From there we simply iterate through all the rows, replacing data as necessary. If our target CSV file looked like this (imagine clickstream data from an email marketing campaign):

name,email,value,time,ipaddr
James Hinglee,jhinglee@gmail.com,a,1446288248,202.12.32.123
Nancy Smithfield,unicorns4life@yahoo.com,b,1446288250,67.212.123.201
J. Hinglee,jhinglee@gmail.com,b,1446288271,202.12.32.123

It would be transformed to something as follows:

Mr. Sharif Lehner,keion.hilll@gmail.com,a,1446288248,202.12.32.123
Webster Kulas,nienow.finnegan@gmail.com,b,1446288250,67.212.123.201
Maceo Turner MD,keion.hilll@gmail.com,b,1446288271,202.12.32.123

We now have a new wrangling tool in our toolbox that will allow us to transform CSVs with name and email fields into anonymized datasets!
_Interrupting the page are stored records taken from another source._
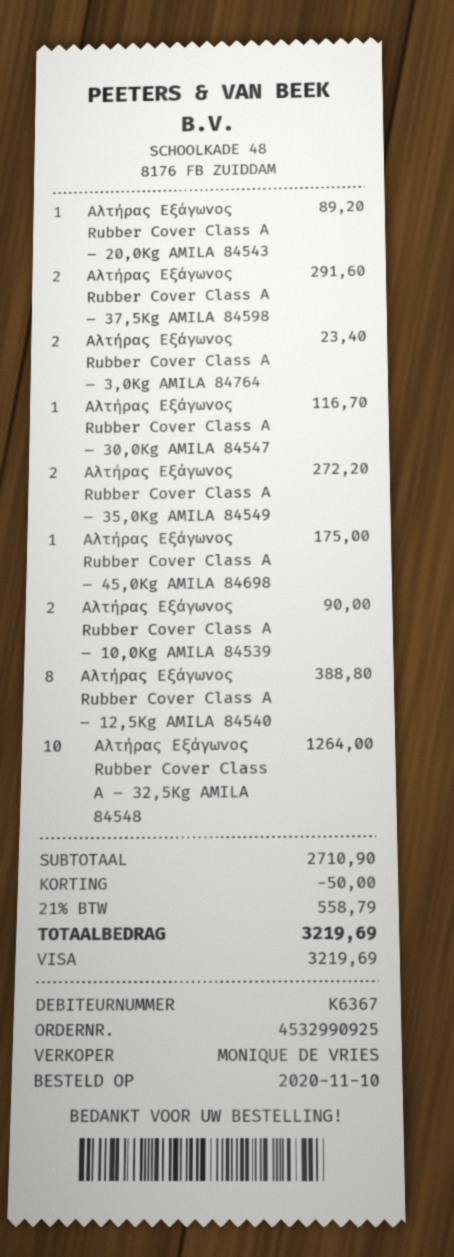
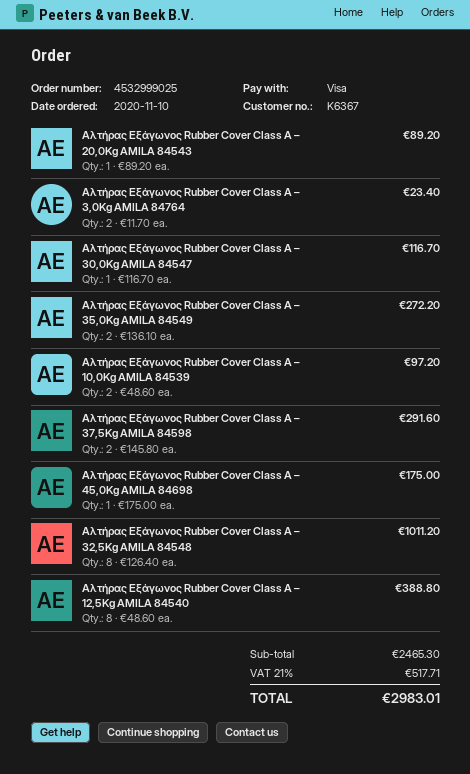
order number: 4532990925 -> 4532999025
Αλτήρας Εξάγωνος Rubber Cover Class A – 10,0Kg AMILA 84539: 2 for 90.00 -> 2 for 97.20
Αλτήρας Εξάγωνος Rubber Cover Class A – 32,5Kg AMILA 84548: 10 for 1264.00 -> 8 for 1011.20
subtotal: 2710.90 -> 2465.30
discount: 50.00 -> none
tax: 21% = 558.79 -> 21% = 517.71
total: 3219.69 -> 2983.01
This naturally leads us to the question: what else can we anonymize?

Generating Fake Data

There are two third party libraries for generating fake data with Python that come up on Google search results: Faker by @deepthawtz and Fake Factory by @joke2k, which is also called “Faker”. Faker provides anonymization for user profile data, which is completely generated on a per-instance basis. Fake Factory (used in the example above) uses a providers approach to load many different fake data generators in multiple languages. Because Fake Factory has multiple language support, and a wider array of fake data generators, I typically use it over the more intuitive and simple to use Faker library which only does fake user profiles and we’ll inspect it in detail for the rest of this post (everywhere except in this paragraph, when I refer to Faker, I’m referring to Fake Factory).
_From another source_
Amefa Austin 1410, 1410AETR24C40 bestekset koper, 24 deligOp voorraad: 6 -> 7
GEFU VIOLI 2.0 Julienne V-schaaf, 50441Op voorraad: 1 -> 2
The primary interface that Faker provides is called a Generator. Generators are a collection of Provider instances which are responsible for formatting random data for a particular domain. Generators also provide a wrapper around the random module, and allow you to set the random seed and other operations. While you could theoretically instantiate your own Generator with your own providers, Faker provides a Factory to automatically load all the providers on your behalf:

>>> from faker import Factory
>>> fake = Factory.create()

If you inspect the fake object, you’ll see around 158 methods (at the time of this writing) that all generate fake data. Please allow me to highlight a few:

>>> fake.credit_card_number()
u'180029425031151'
>>> fake.military_ship()
u'USCGC'
>>> (fake.latitude(), fake.longitude())
(Decimal('-39.4682475'), Decimal('50.449170'))
>>> fake.hex_color()
u'#559135'
>>> fake.pyset(3)
set([u'Et possimus.', u'Blanditiis vero.', u'Ad odio ad qui.', 9855])

Importantly, providers can also be localized using a language code; and this is probably the best reason to use the Factory object — to ensure that localized providers, or subsets of providers are loaded correctly. For example, to load the French localization:

>>> fake = Factory.create('fr_FR')
>>> fake.catch_phrase_verb()
u"d'atteindre vos buts"

And for fun, some Chinese:

>>> fake = Factory.create('cn_ZH')
>>> print fake.company()
u"快讯科技有限公司"

As you can see there are a wide variety of tools and techniques to generate fake data from a variety of domains. The best way to explore all the providers in detail is simply to look at the providers package on GitHub.

Creating A Provider

Although the Faker library has a very comprehensive array of providers, occasionally you need a domain specific fake data generator. In order to add a custom provider, you will need to subclass the BaseProvider and expose custom fake methods as class methods using the @classmethod decorator. One very easy approach is to create a set of random data you’d like to expose, and simply randomly select it:

from faker.providers import BaseProvider

class OceanProvider(BaseProvider):

    __provider__ = "ocean"
    __lang__     = "en_US"

    oceans = [
        u'Atlantic', u'Pacific', u'Indian', u'Arctic', u'Southern',
    ]

    @classmethod
    def ocean(cls):
        return cls.random_element(cls.oceans)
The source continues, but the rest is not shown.